:: YOUR ASSIGNMENT ::
Report the tally of lines featuring the word "height" in the entries below, without anything else.

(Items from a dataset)
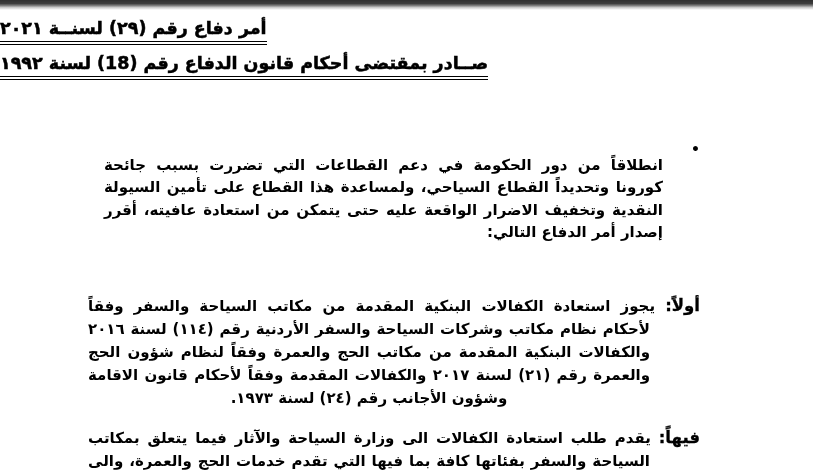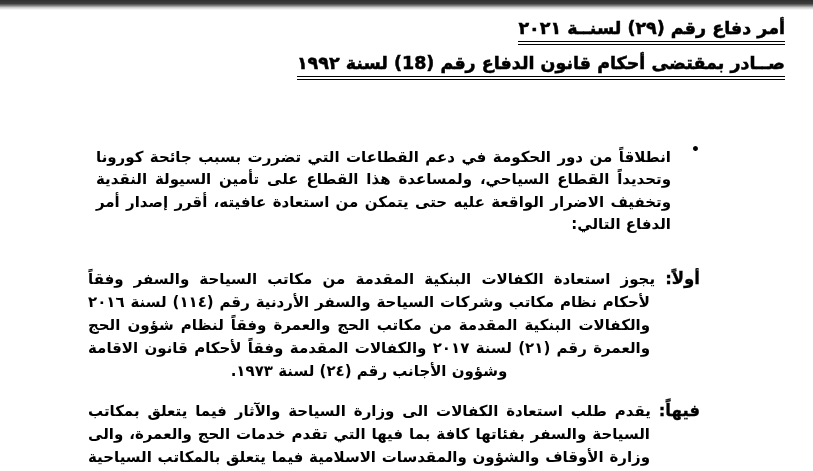--- a/index.html
+++ b/index.html
@@ -23,21 +23,21 @@
     background: linear-gradient(to bottom,
       #2e2e2e 0%, #3c3c3c 35%, #7a7a7a 55%, #c9c9c9 75%, #ffffff 100%);
   }
   .doc {
     position: absolute;
     top: 10px; left: 0; right: 0; bottom: 0;
     direction: rtl;
     color: #000000;
   }
   .titles {
-    text-align: right;
+    text-align: left;
     padding-top: 8px;
     padding-right: 28px; 
   }
   .title-line {
     display: inline-block;
     font-size: 17.5px;
     font-weight: bold;
     -webkit-text-stroke: 0.5px #000;
     letter-spacing: 0.2px;
     line-height: 1.25;
@@ -54,28 +54,28 @@
   }
   .bullet {
     flex: 0 0 21px;
     font-size: 14px;
     font-weight: bold;
     line-height: 22.5px;
     text-align: right;
   }
   .preamble p {
     flex: 1;
-    margin: 8px;
+    margin: 16px;
     font-size: 15px;
     font-weight: bold;
     line-height: 22.5px;
     text-align: justify;
   }
   .clause {
-    margin-top: 23px;
+    margin-top: 34px;
     padding-right: 50px; 
   }
   .clause + .clause {
     margin-top: 16px;
   }
   .clause p {
     margin: 0;
     text-indent: -50px;  
     font-size: 15px;
     font-weight: bold;

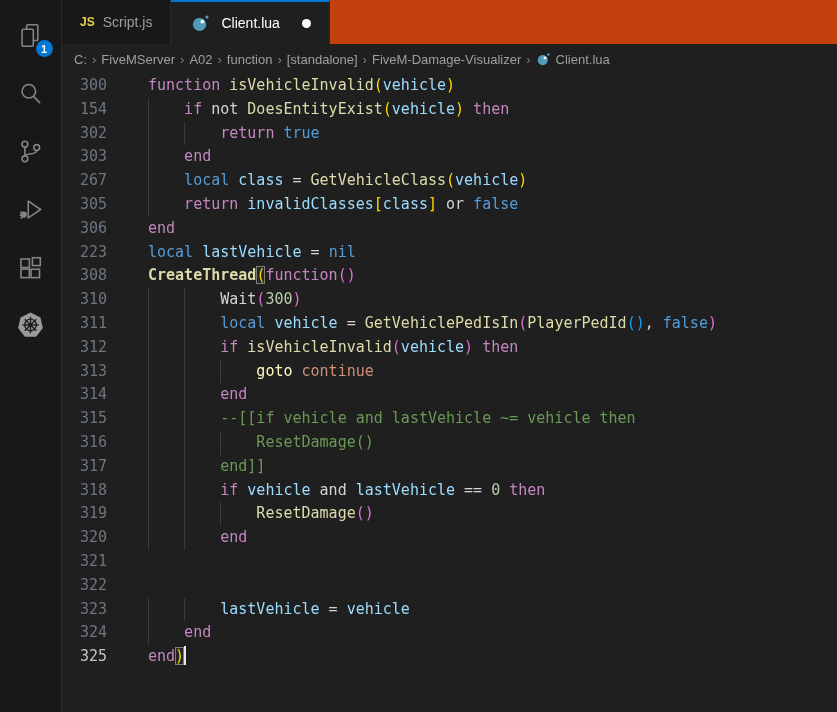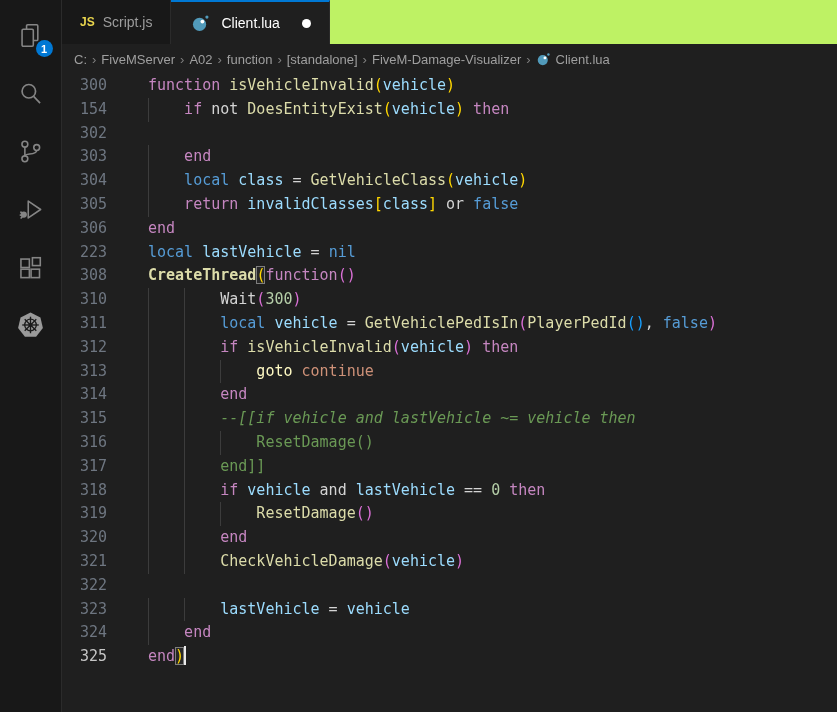--- a/index.html
+++ b/index.html
@@ -24,21 +24,21 @@
   .badge{
     position:absolute;right:9px;bottom:7px;min-width:17px;height:17px;border-radius:9px;
     background:#0078d4;color:#fff;font-size:11px;font-weight:bold;
     display:flex;align-items:center;justify-content:center;
   }
 
   
   .main{flex:1;display:flex;flex-direction:column;min-width:0;}
 
   
-  .tabbar{height:44px;flex:none;background:#bef264;display:flex;align-items:stretch;}
+  .tabbar{height:44px;flex:none;background:#c2410c;display:flex;align-items:stretch;}
   .tab{
     display:flex;align-items:center;gap:8px;padding:0 18px;font-size:14px;
     color:#9d9d9d;background:#181818;border-right:1px solid #2b2b2b;box-sizing:border-box;cursor:pointer;
   }
   .tab.active{
     background:#1f1f1f;color:#ffffff;border-top:2px solid #0078d4;
   }
   .js-icon{font-weight:bold;font-size:12px;color:#e8d44d;letter-spacing:0;}
   .mod-dot{width:9px;height:9px;border-radius:50%;background:#ffffff;margin-left:14px;flex:none;}
 
@@ -191,27 +191,28 @@
           <div class="code-line">
             <span class="line-num">300</span>
             <span class="line-code"><span style="color: rgb(197, 134, 192);">function</span><span style="color: rgb(212, 212, 212);"> </span><span style="color: rgb(220, 220, 170);">isVehicleInvalid</span><span style="color: rgb(255, 215, 0);">(</span><span style="color: rgb(156, 220, 254);">vehicle</span><span style="color: rgb(255, 215, 0);">)</span></span>
           </div>
           <div class="code-line">
             <span class="line-num">154</span>
             <span class="line-code"><span class="indent" style="width: 4ch;"></span><span style="color: rgb(197, 134, 192);">if</span><span style="color: rgb(212, 212, 212);"> not </span><span style="color: rgb(220, 220, 170);">DoesEntityExist</span><span style="color: rgb(255, 215, 0);">(</span><span style="color: rgb(156, 220, 254);">vehicle</span><span style="color: rgb(255, 215, 0);">)</span><span style="color: rgb(212, 212, 212);"> </span><span style="color: rgb(197, 134, 192);">then</span></span>
           </div>
           <div class="code-line">
             <span class="line-num">302</span>
+            <span class="line-code"><span class="indent" style="width: 8ch;"></span><span style="color: rgb(197, 134, 192);">return</span><span style="color: rgb(212, 212, 212);"> </span><span style="color: rgb(86, 156, 214);">true</span></span>
           </div>
           <div class="code-line">
             <span class="line-num">303</span>
             <span class="line-code"><span class="indent" style="width: 4ch;"></span><span style="color: rgb(197, 134, 192);">end</span></span>
           </div>
           <div class="code-line">
-            <span class="line-num">304</span>
+            <span class="line-num">267</span>
             <span class="line-code"><span class="indent" style="width: 4ch;"></span><span style="color: rgb(86, 156, 214);">local</span><span style="color: rgb(212, 212, 212);"> </span><span style="color: rgb(156, 220, 254);">class</span><span style="color: rgb(212, 212, 212);"> = </span><span style="color: rgb(220, 220, 170);">GetVehicleClass</span><span style="color: rgb(255, 215, 0);">(</span><span style="color: rgb(156, 220, 254);">vehicle</span><span style="color: rgb(255, 215, 0);">)</span></span>
           </div>
           <div class="code-line">
             <span class="line-num">305</span>
             <span class="line-code"><span class="indent" style="width: 4ch;"></span><span style="color: rgb(197, 134, 192);">return</span><span style="color: rgb(212, 212, 212);"> </span><span style="color: rgb(156, 220, 254);">invalidClasses</span><span style="color: rgb(255, 215, 0);">[</span><span style="color: rgb(156, 220, 254);">class</span><span style="color: rgb(255, 215, 0);">]</span><span style="color: rgb(212, 212, 212);"> or </span><span style="color: rgb(86, 156, 214);">false</span></span>
           </div>
           <div class="code-line">
             <span class="line-num">306</span>
             <span class="line-code"><span style="color: rgb(197, 134, 192);">end</span></span>
           </div>
@@ -238,21 +239,21 @@
           <div class="code-line">
             <span class="line-num">313</span>
             <span class="line-code"><span class="indent" style="width: 12ch;"></span><span style="color: #fef9c3;">goto</span><span style="color: rgb(212, 212, 212);"> </span><span style="color: rgb(206, 145, 120);">continue</span></span>
           </div>
           <div class="code-line">
             <span class="line-num">314</span>
             <span class="line-code"><span class="indent" style="width: 8ch;"></span><span style="color: rgb(197, 134, 192);">end</span></span>
           </div>
           <div class="code-line">
             <span class="line-num">315</span>
-            <span class="line-code"><span class="indent" style="width: 8ch;"></span><span style="color: rgb(106, 153, 85); font-style: italic;">--[[if vehicle and lastVehicle ~= vehicle then</span></span>
+            <span class="line-code"><span class="indent" style="width: 8ch;"></span><span style="color: rgb(106, 153, 85);">--[[if vehicle and lastVehicle ~= vehicle then</span></span>
           </div>
           <div class="code-line">
             <span class="line-num">316</span>
             <span class="line-code"><span class="indent" style="width: 12ch;"></span><span style="color: rgb(106, 153, 85);">ResetDamage()</span></span>
           </div>
           <div class="code-line">
             <span class="line-num">317</span>
             <span class="line-code"><span class="indent" style="width: 8ch;"></span><span style="color: rgb(106, 153, 85);">end]]</span></span>
           </div>
           <div class="code-line">
@@ -262,21 +263,20 @@
           <div class="code-line">
             <span class="line-num">319</span>
             <span class="line-code"><span class="indent" style="width: 12ch;"></span><span style="color: rgb(220, 220, 170);">ResetDamage</span><span style="color: rgb(218, 112, 214);">()</span></span>
           </div>
           <div class="code-line">
             <span class="line-num">320</span>
             <span class="line-code"><span class="indent" style="width: 8ch;"></span><span style="color: rgb(197, 134, 192);">end</span></span>
           </div>
           <div class="code-line">
             <span class="line-num">321</span>
-            <span class="line-code"><span class="indent" style="width: 8ch;"></span><span style="color: rgb(220, 220, 170);">CheckVehicleDamage</span><span style="color: rgb(218, 112, 214);">(</span><span style="color: rgb(156, 220, 254);">vehicle</span><span style="color: rgb(218, 112, 214);">)</span></span>
           </div>
           <div class="code-line">
             <span class="line-num">322</span>
           </div>
           <div class="code-line">
             <span class="line-num">323</span>
             <span class="line-code"><span class="indent" style="width: 8ch;"></span><span style="color: rgb(156, 220, 254);">lastVehicle</span><span style="color: rgb(212, 212, 212);"> = </span><span style="color: rgb(156, 220, 254);">vehicle</span></span>
           </div>
           <div class="code-line">
             <span class="line-num">324</span>

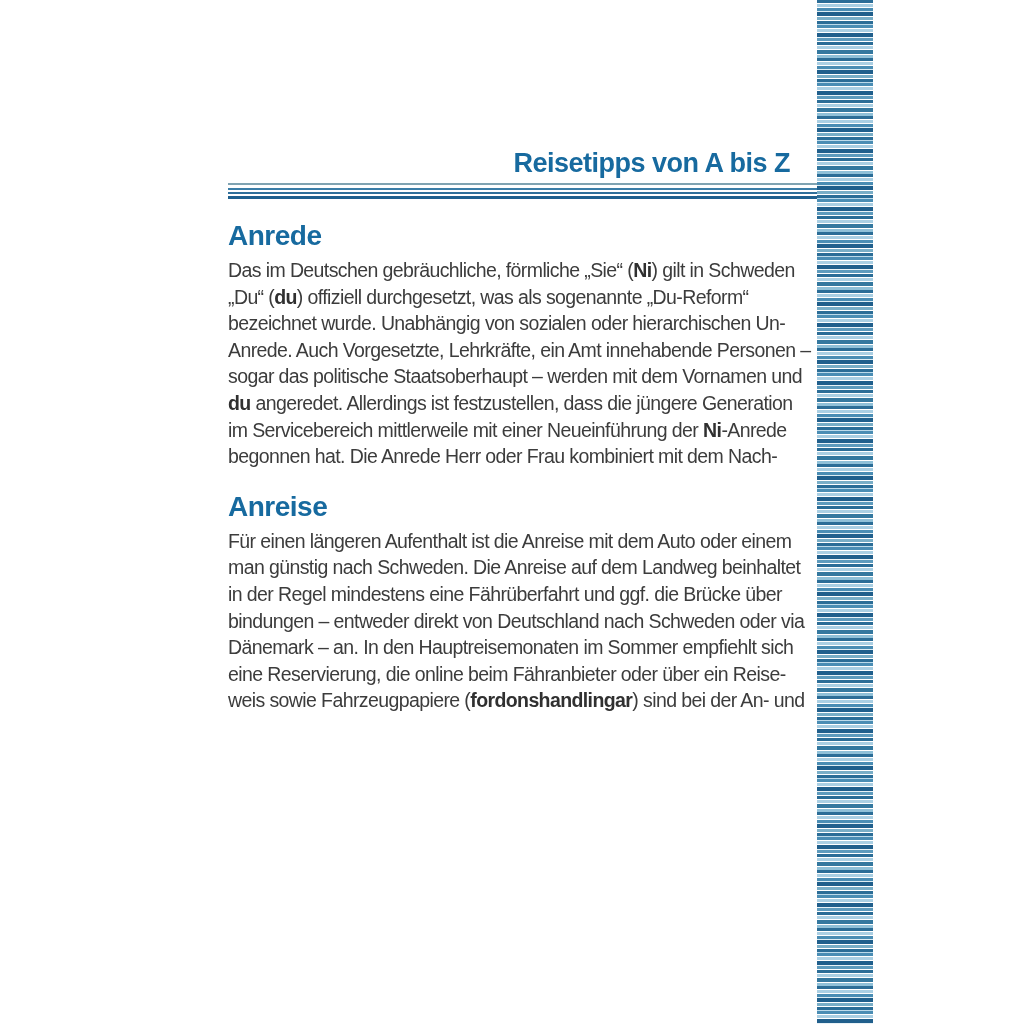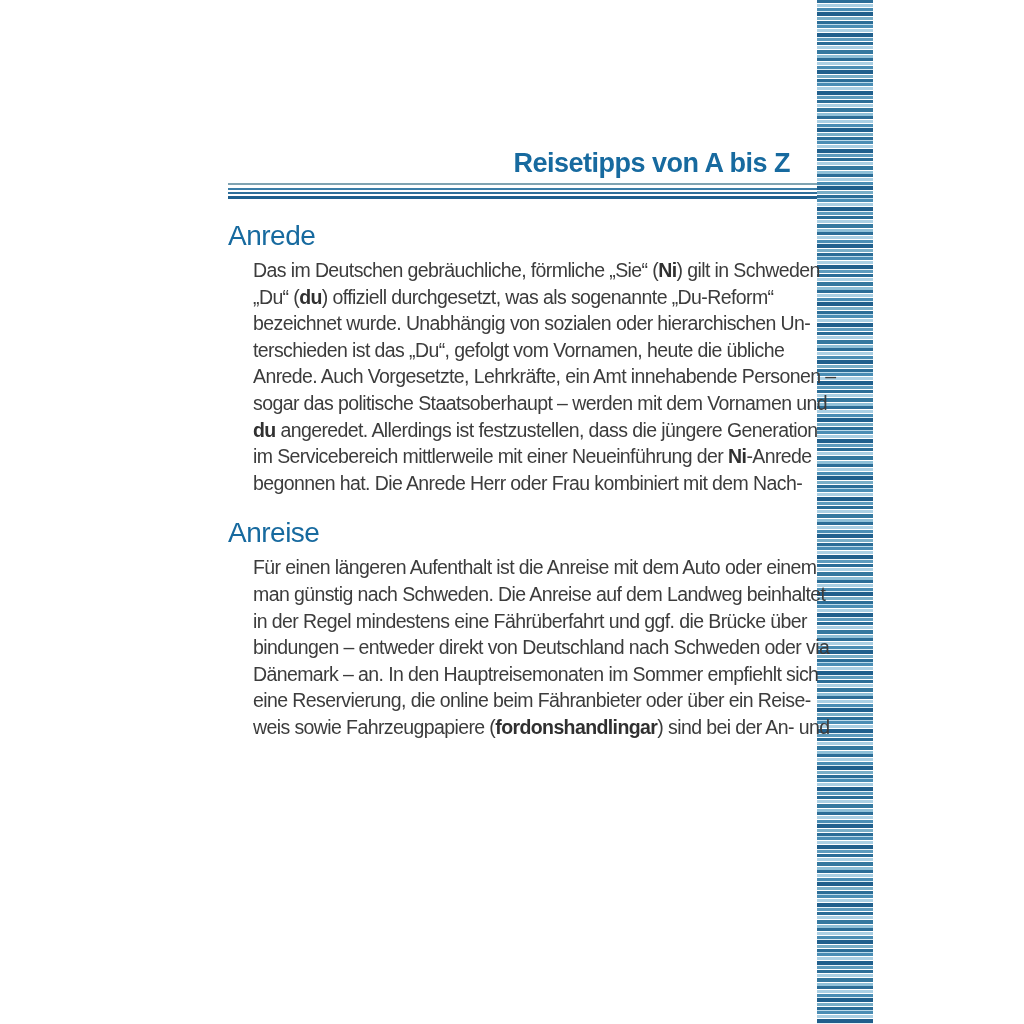--- a/index.html
+++ b/index.html
@@ -83,51 +83,50 @@
       #ffffff 7px,  #ffffff 9px,
       #2f6f9b 9px,  #2f6f9b 11.5px,
       #ffffff 11.5px, #ffffff 13px,
       #1e5f8e 13px, #1e5f8e 16px
     );
   }
   section { margin-top: 21px; }
   .section-heading {
     margin: 0 0 5px 0;
     font-size: 28px;
-    font-weight: normal;
+    font-weight: bold;
     letter-spacing: -0.5px;
     line-height: 32px;
     color: #176a9f;
   }
   .body-text {
     margin: 0;
     font-size: 19.5px;
     letter-spacing: -0.6px;
     line-height: 26.6px;
     color: #3c3c3c;
   }
-  .line { display: block; white-space: nowrap; margin-left: 25px; }
+  .line { display: block; white-space: nowrap; }
   .body-text b { font-weight: bold; color: #303030; }
 </style>
 </head>
 <body>
 
 <div class="page">
   <div class="stripe-band"></div>
   <div class="content">
     <h1 class="header-title">Reisetipps von A bis Z</h1>
     <div class="header-rule"></div>
     <div>
         <section>
           <h2 class="section-heading">Anrede</h2>
           <p class="body-text">
             <span class="line"><span>Das im Deutschen gebräuchliche, förmliche „Sie“ (</span><b>Ni</b><span>) gilt in Schweden</span></span>
             <span class="line"><span>„Du“ (</span><b>du</b><span>) offiziell durchgesetzt, was als sogenannte „Du-Reform“</span></span>
             <span class="line"><span>bezeichnet wurde. Unabhängig von sozialen oder hierarchischen Un-</span></span>
-            <span class="line"><span>terschieden ist das „Du“, gefolgt vom Vornamen, heute die übliche</span></span>
             <span class="line"><span>Anrede. Auch Vorgesetzte, Lehrkräfte, ein Amt innehabende Personen –</span></span>
             <span class="line"><span>sogar das politische Staatsoberhaupt – werden mit dem Vornamen und</span></span>
             <span class="line"><b>du</b><span> angeredet. Allerdings ist festzustellen, dass die jüngere Generation</span></span>
             <span class="line"><span>im Servicebereich mittlerweile mit einer Neueinführung der </span><b>Ni</b><span>-Anrede</span></span>
             <span class="line"><span>begonnen hat. Die Anrede Herr oder Frau kombiniert mit dem Nach-</span></span>
           </p>
         </section>
         <section>
           <h2 class="section-heading">Anreise</h2>
           <p class="body-text">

:: EXERCISE ANSWER ::
9